By early October, we were faced with a dilemma. We had to move off of the old server to free it up for Rez West (not to mention the fact that it was so slow it was nearly unusable), but we still didn’t have a SQL 2005-compatible version from Shelby and we already had databases running on SQL 2005 – there was no going back. That’s when we got the idea to use the free version of VMware to create a virtual server for Shelby that would be configured with SQL 2000 and run on the new 2950 server. Our thought was to run this configuration temporarily until Shelby’s October update, which was promised to be SQL 2005-compatible. Seemed like a brilliant idea at the time. Little did we know.

We have been on that configuration for the last five weeks, suffering from massive instability the entire time, including another server crash causing a 12-hour unplanned outage two weeks ago. The source of our grief was SQL 2000, not Shelby, but the user experience was that Shelby would randomly get disconnected from its database and start throwing errors. Shelby error handling is an awful mess of infinite loops, so the user’s only recourse was to bring up Task Manager, shut down the client, and restart it. We spent hours on the phone with Microsoft tech support. They had us apply all kinds of updates and patches, including an unreleased hotfix. We also tried a number of changes to our VMware configuration, some of which actually made the problem worse. Each time we and our user community hoped that stability would finally be achieved, only to be bitterly disappointed. Not only was this frustrating for our users, but it was embarrassing for us. Though they were characteristically gracious, the users must have been thinking, “Does our IT Dept. know what it’s doing?”

Our goal for this time was simply to hang on until we could install the SQL 2005-compatible version of Shelby, which was released last week. Every day the database was flaky and users were inconvenienced. Then we had something go bad last week in Bank Reconciliation, preventing our Finance folks from reconciling October. Shelby tech support concluded there was a damaged software component, which would be reinstalled by updating to the latest software version. So we scheduled the update for Sunday afternoon. Unfortunately, the Shelby update procedure didn’t work. We fought that all day Monday and finally got all desktops updated.

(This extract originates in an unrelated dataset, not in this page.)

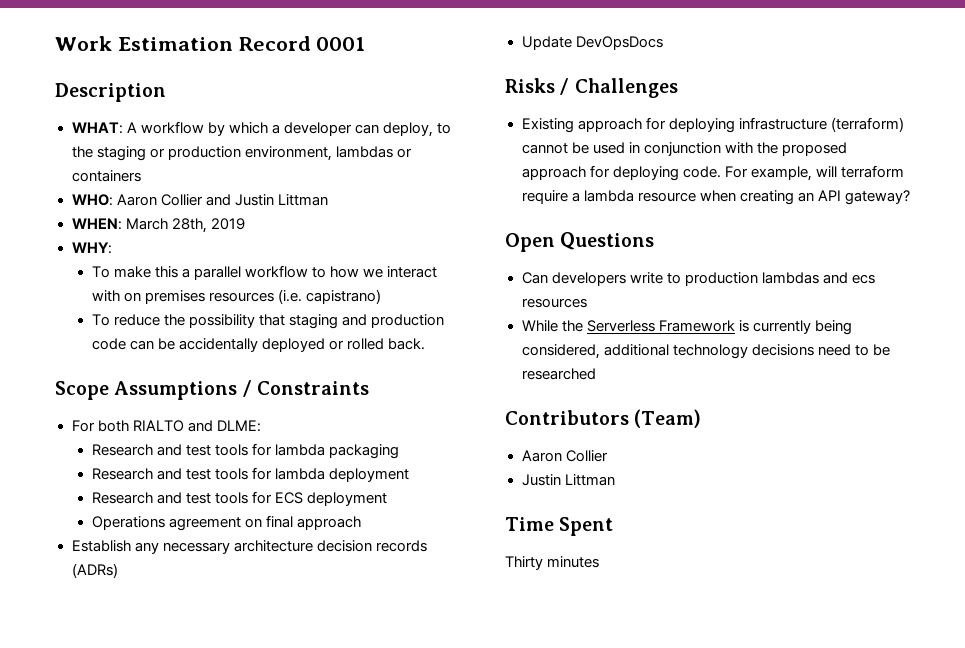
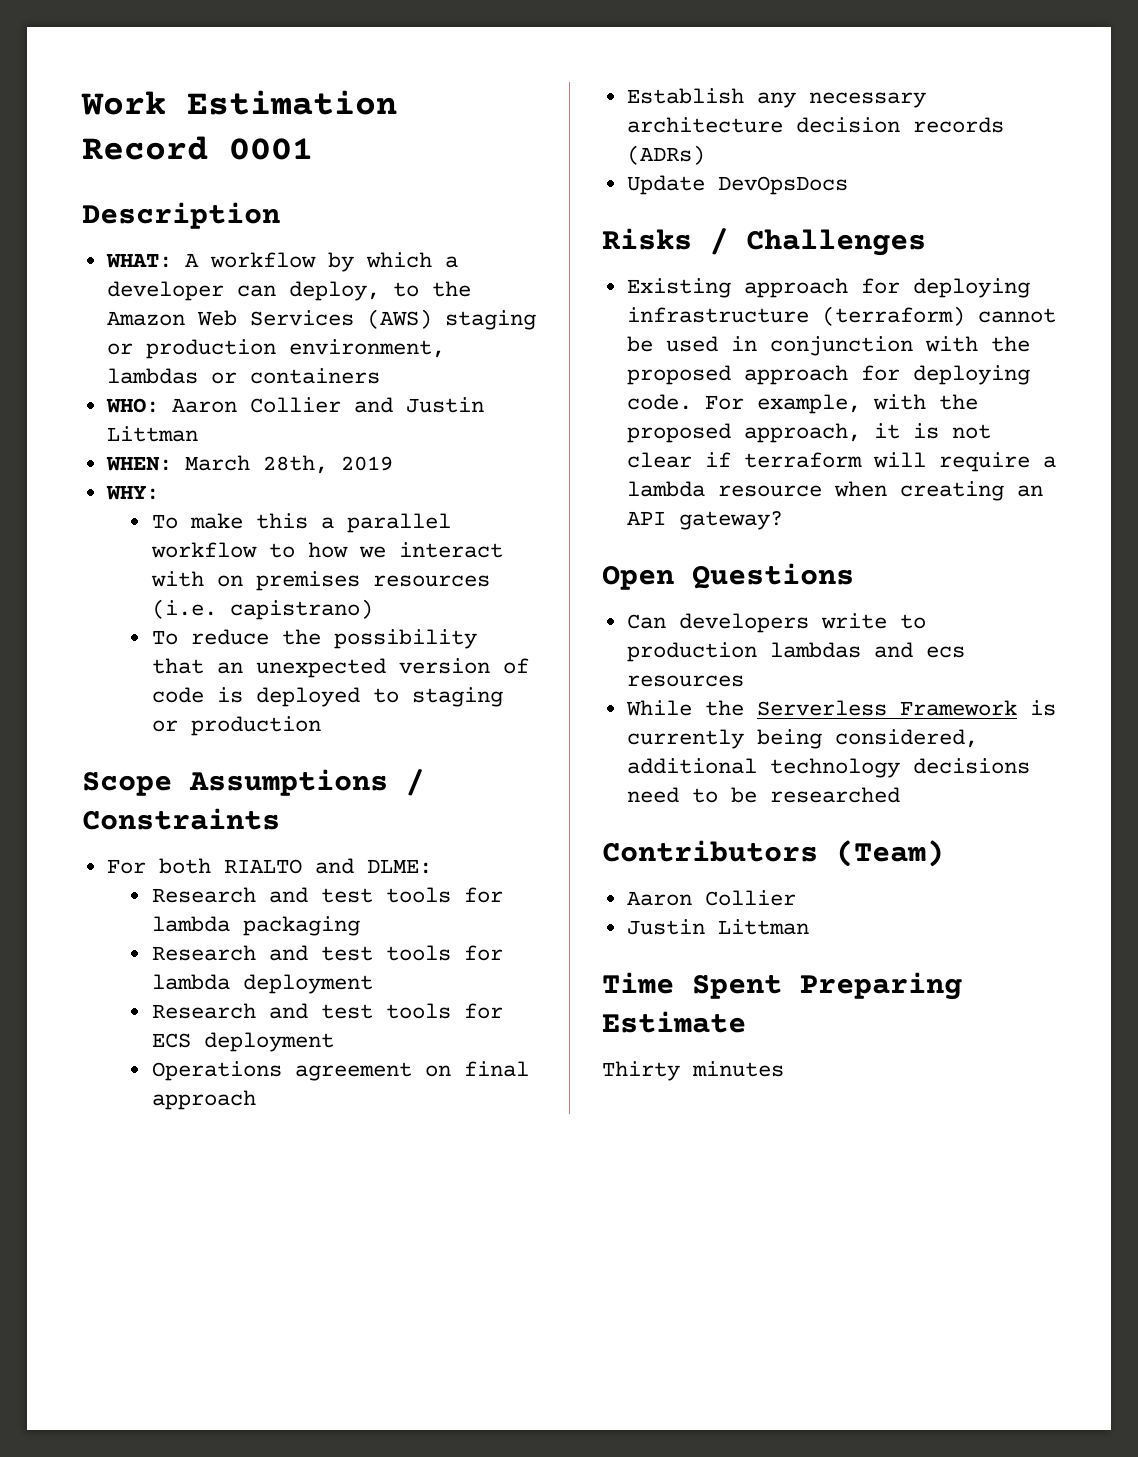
(93, 152) none -> [106,309,432,329] Amazon Web Services (AWS)
[288,314,445,329] [91,338,426,352] staging and production code can be accidentally deployed or rolled back. -> [216,658,529,678] [151,687,503,707] [151,716,321,736] an unexpected version of code is deployed to staging or production
[815,165,904,178] will terraform -> [872,394,978,410] [626,423,991,443] [626,452,926,468] with the proposed approach, it is not clear if terraform will
(614, 526) none -> [800,972,962,1000] [602,1011,746,1033] Preparing Estimate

The last step was to install new backup software because the version of Veritas we were running doesn’t support Windows 2003 Server x64. To address that, we installed a trial version of ARCserv yesterday.

We finally had all the pieces in place to cut over to SQL Server 2005, running directly on our 2950. Then today the Bank Rec thing started crashing SQL 2000 every time we ran it. Since it was crashing and has been completely unstable for five weeks, we figured we would go ahead and cut over with yet another unplanned outage.

So there you have a tale of how NOT to move to a new database server. By the way, so far it seems stable and faster by 50-60%. Now we’re praying it’s really over.